Despite my best efforts to tame this ghostly strand, it danced joyfully with the blow drier, dodged the comb, and continued to dangle between my eyes - forcing my gaze into the future.

My thirtieth birthday is one month away and while I've been coyly ignoring its significance in conversation with others, I know I'm not quite ready to leave my current decade. My twenties existed in an epic balance between adventure and destruction, joy and anguish and have ultimately landed me in a life more full than I could have imagined. 

On one hand, I totally deserve gray hair. I hate music festivals (so much litter!), I prefer an early morning farmer's market over a night of cocktails, and I'm usually in bed by 9:30. On the other hand, sometimes I miss tube tops and playing King's Cup and having hangovers that only last one day (seriously, when did two day hangovers start?).

But really, what I'm most worried about in this transition to thirty is losing the exponential growth, adventure, and potential I've had over this past decade. 

In just ten years, I've grown from an intern to an Executive Director, from a terrified solo traveler to a seasoned explorer, from an insecure and slightly insane girlfriend to a stable and life-long partner. This decade, against all odds, has shaped me into an actual adult.
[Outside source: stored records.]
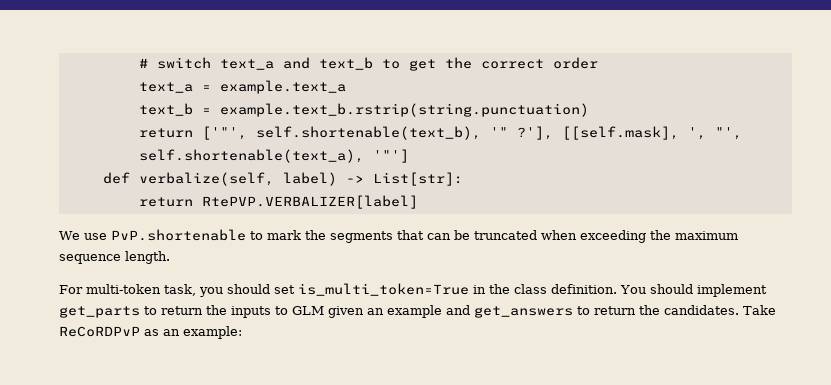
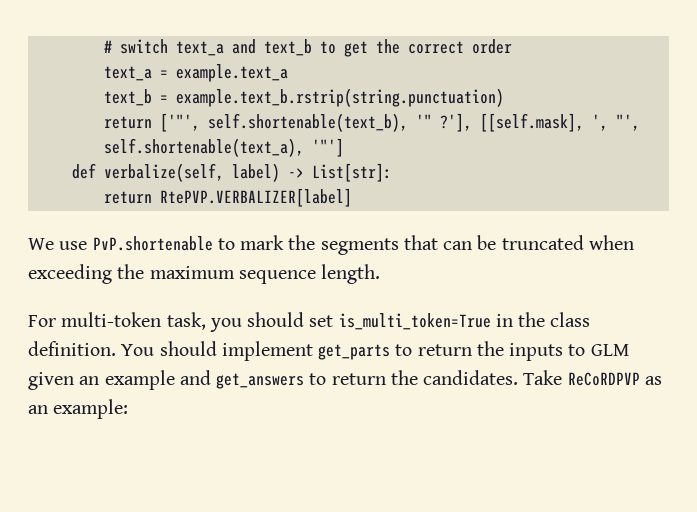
[59,326,140,337] ReCoRDPvP -> [567,372,640,386] ReCoRDPVP

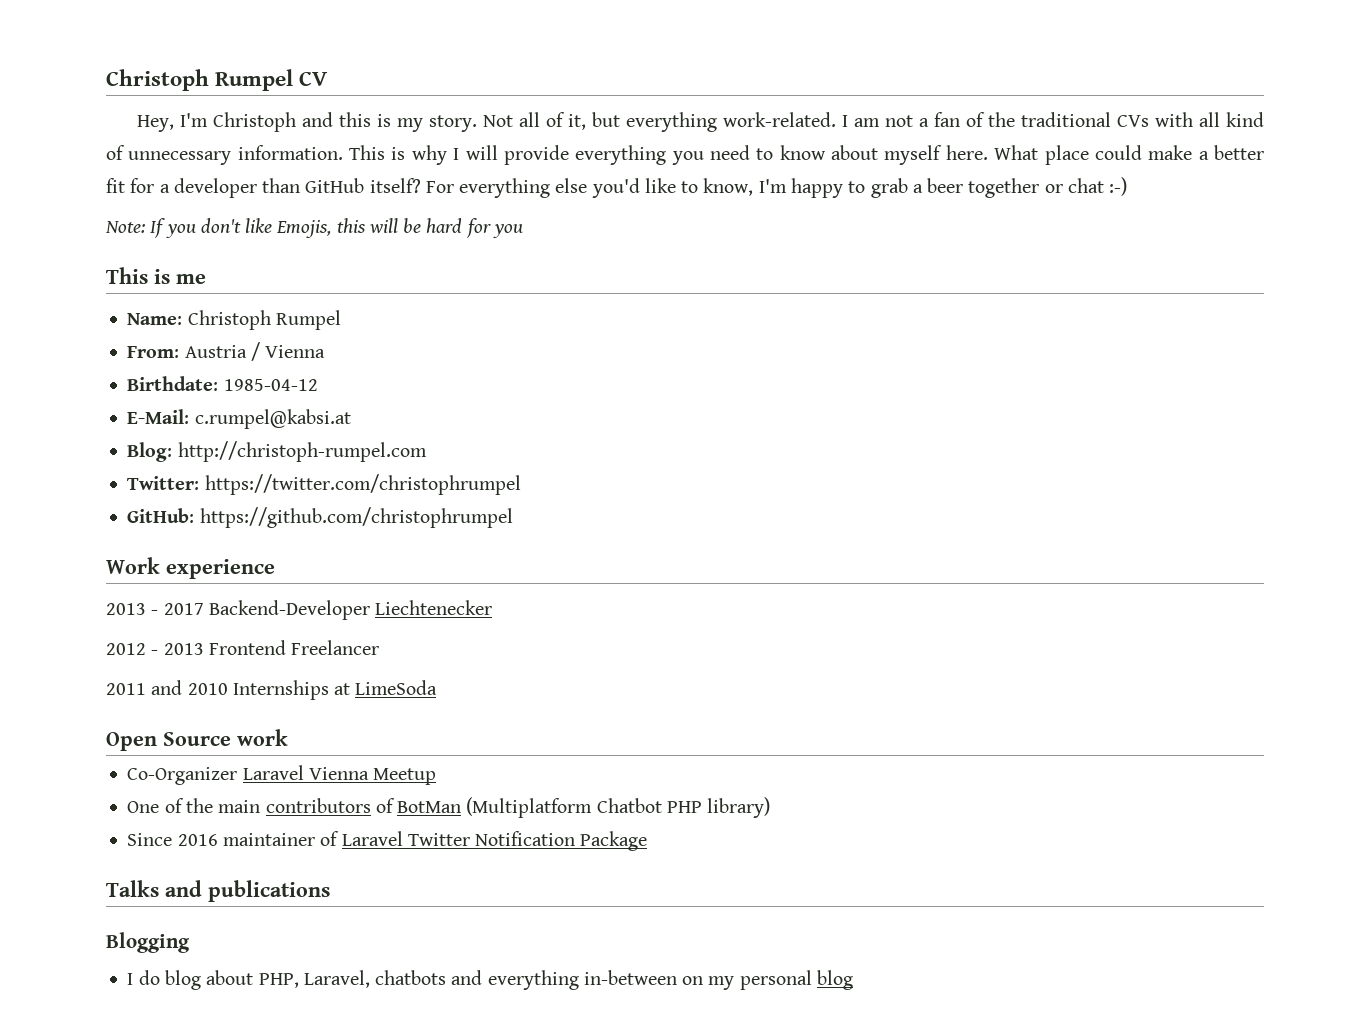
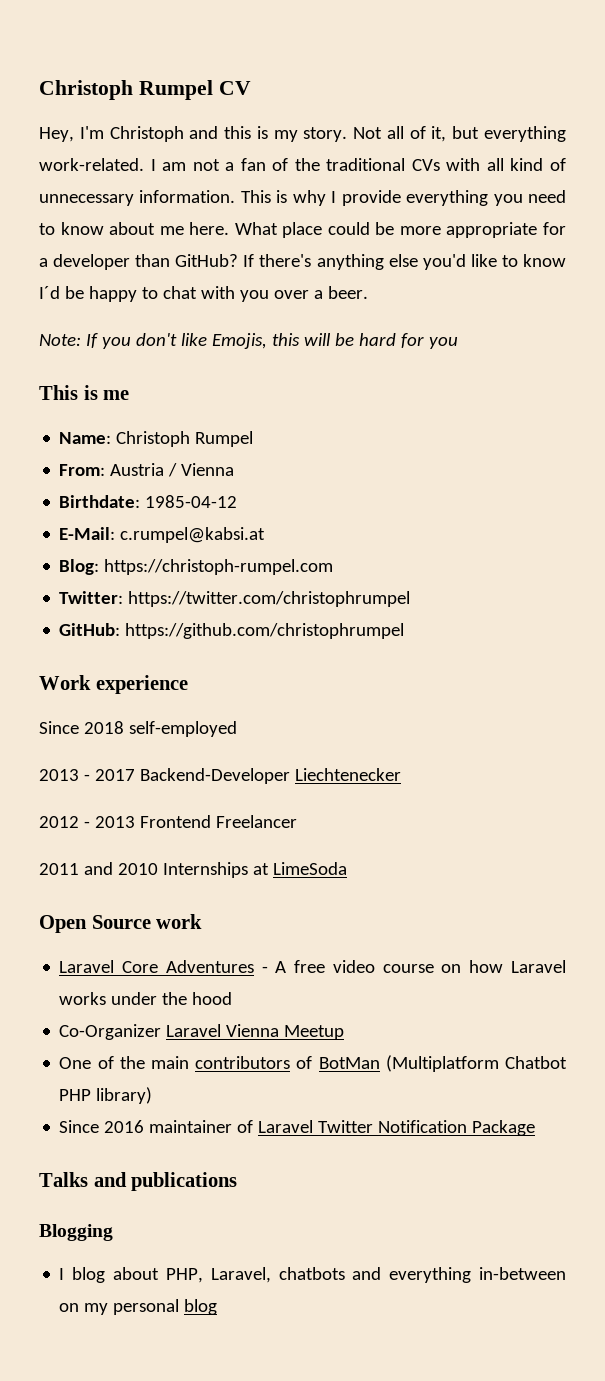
[465,145,498,160] will -> (337, 197) none
[884,145,943,165] myself -> [159,226,184,235] me
[1148,145,1264,160] [106,177,1128,198] make a better fit for a developer than GitHub itself? For everything else you'd like to know, I'm happy to grab a beer together or chat :-) -> [375,222,567,238] [39,254,566,270] [39,286,368,302] be more appropriate for a developer than GitHub? If there's anything else you'd like to know I´d be happy to chat with you over a beer.
[177,441,427,462] http://christoph-rumpel.com -> [104,559,334,575] https://christoph-rumpel.com
(275, 569) none -> [39,721,237,737] // Since 2018 self-employed
(288, 737) none -> [59,960,566,973] [59,992,233,1005] // Laravel Core Adventures - A free video course on how Laravel works under the hood
[138,970,160,985] do -> (65, 1274) none

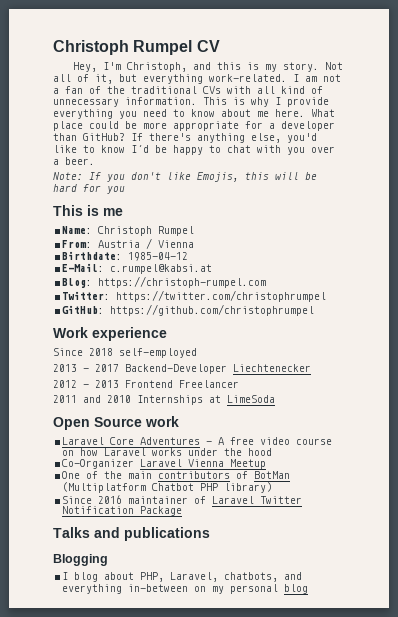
[109,126,184,142] Christoph -> [126,62,187,72] Christoph,
[388,254,418,267] else -> [251,133,281,143] else,
[278,1267,345,1280] chatbots -> [224,572,279,582] chatbots,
My twenties didn't care about my fears or my meltdowns or my adamant resistance to change. My twenties roared into action - pushing and molding and challenging me to become more. So much more. And now, as I exit this decade which has done so much for me, what happens if the next one falls flat? 

As I visualize my preconceived ideas of what it means to be thirty-something, I find myself staring down the barrel of stagnation. Will there still be growth? Will there still be adventure? Will there still be excitement? Or, will it just be all laundry and mortgage payments?

Washing Mae Lee Wan in a river in Thailand. How could my 30s possibly be better than this?

Washing Mae Lee Wan in a river in Thailand. How could my 30s possibly be better than this?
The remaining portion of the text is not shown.